# Task to carry out:
Everything from the line with "height: 41px ->" to the line with "text: 请输入偏移 ->" in the listing below, both lines included, needs to be copied exactly, apart from the pictures.

# Provided data:

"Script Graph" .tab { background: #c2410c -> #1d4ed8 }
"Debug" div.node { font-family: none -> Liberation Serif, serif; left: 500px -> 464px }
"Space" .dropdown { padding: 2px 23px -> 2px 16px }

---

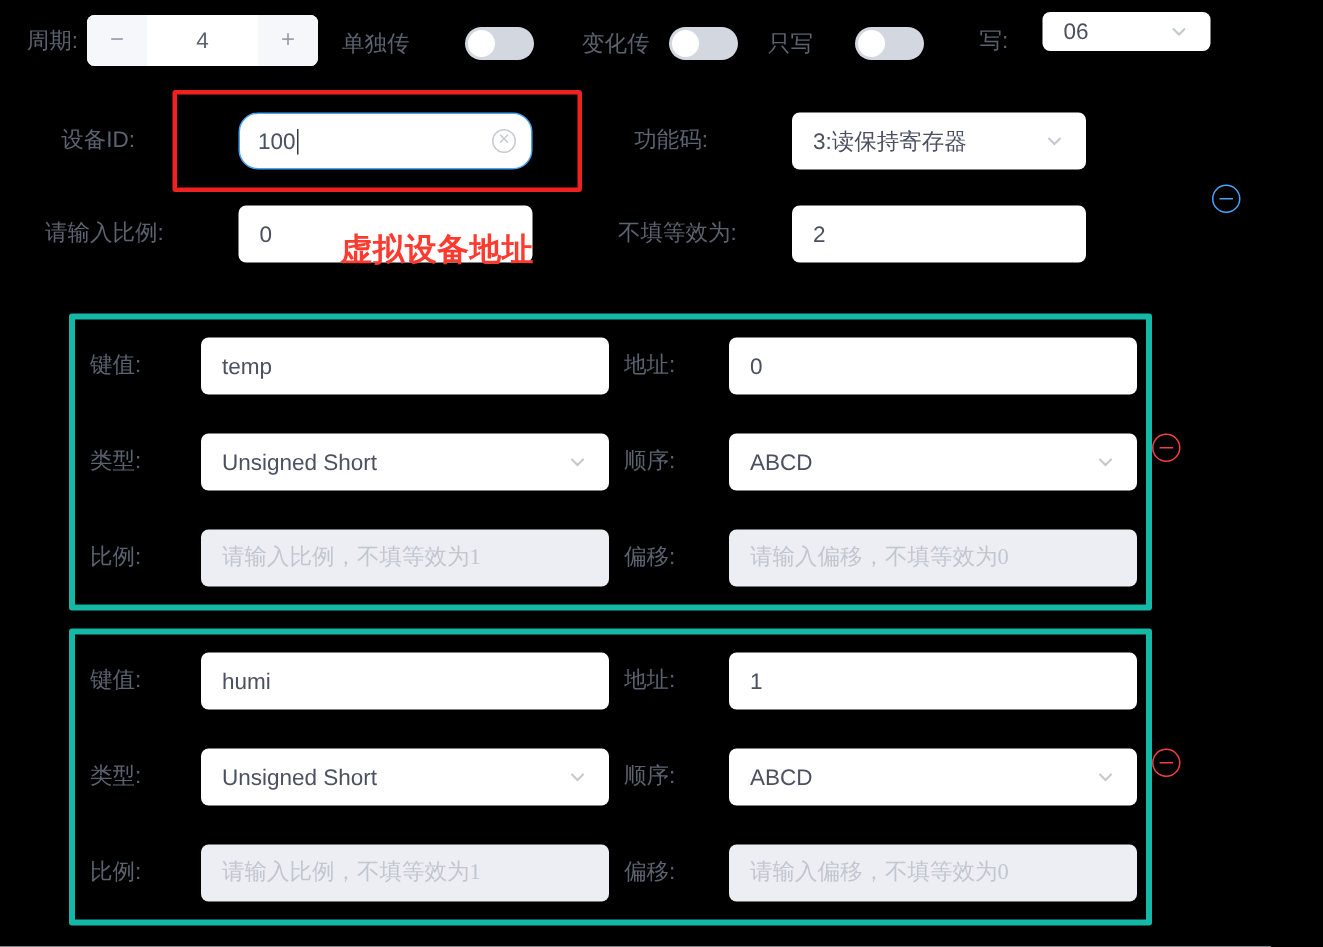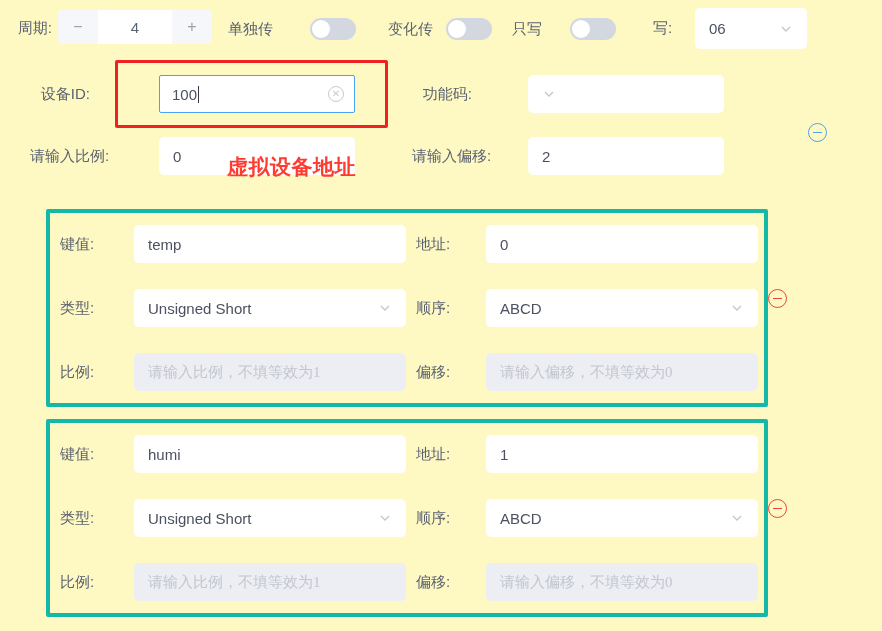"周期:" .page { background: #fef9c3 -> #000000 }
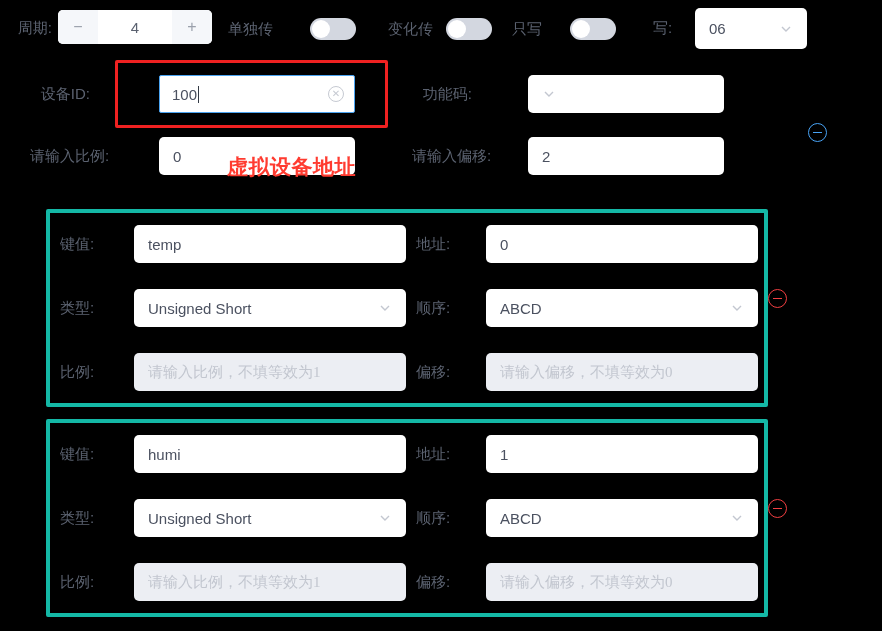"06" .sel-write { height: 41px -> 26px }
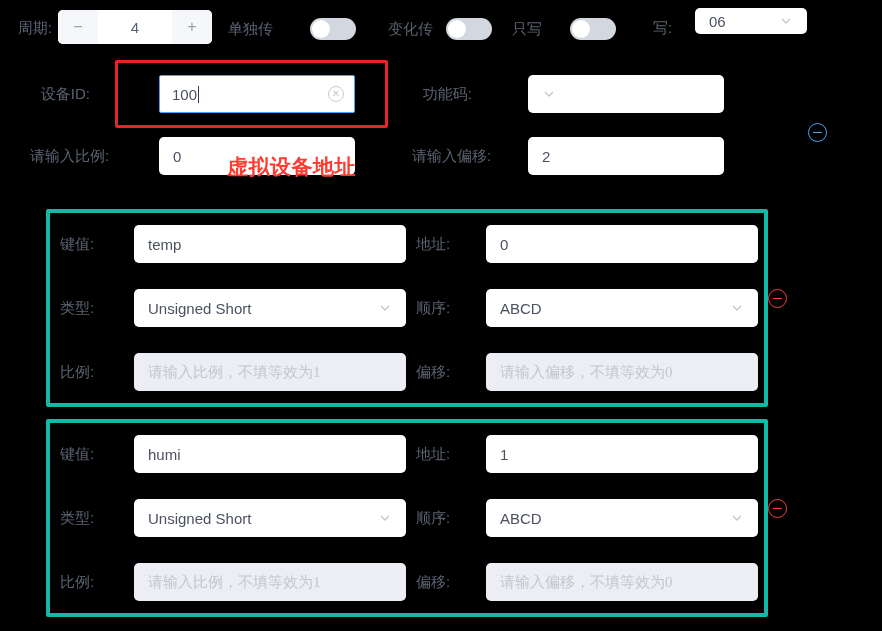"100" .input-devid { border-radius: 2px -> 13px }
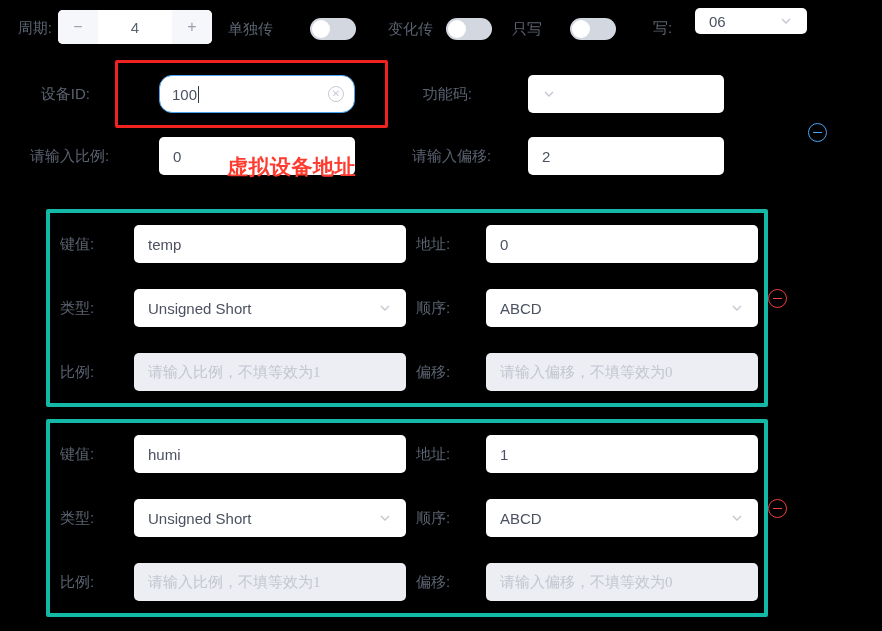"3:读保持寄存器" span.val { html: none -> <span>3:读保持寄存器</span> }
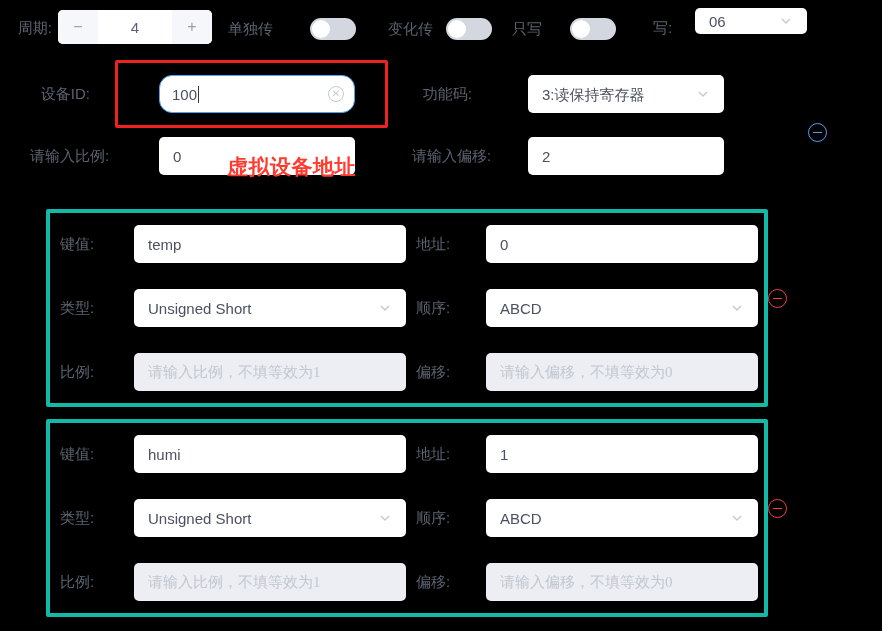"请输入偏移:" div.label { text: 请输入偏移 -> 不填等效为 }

# Your response:
"06" .sel-write { height: 41px -> 26px }
"100" .input-devid { border-radius: 2px -> 13px }
"3:读保持寄存器" span.val { html: none -> <span>3:读保持寄存器</span> }
"请输入偏移:" div.label { text: 请输入偏移 -> 不填等效为 }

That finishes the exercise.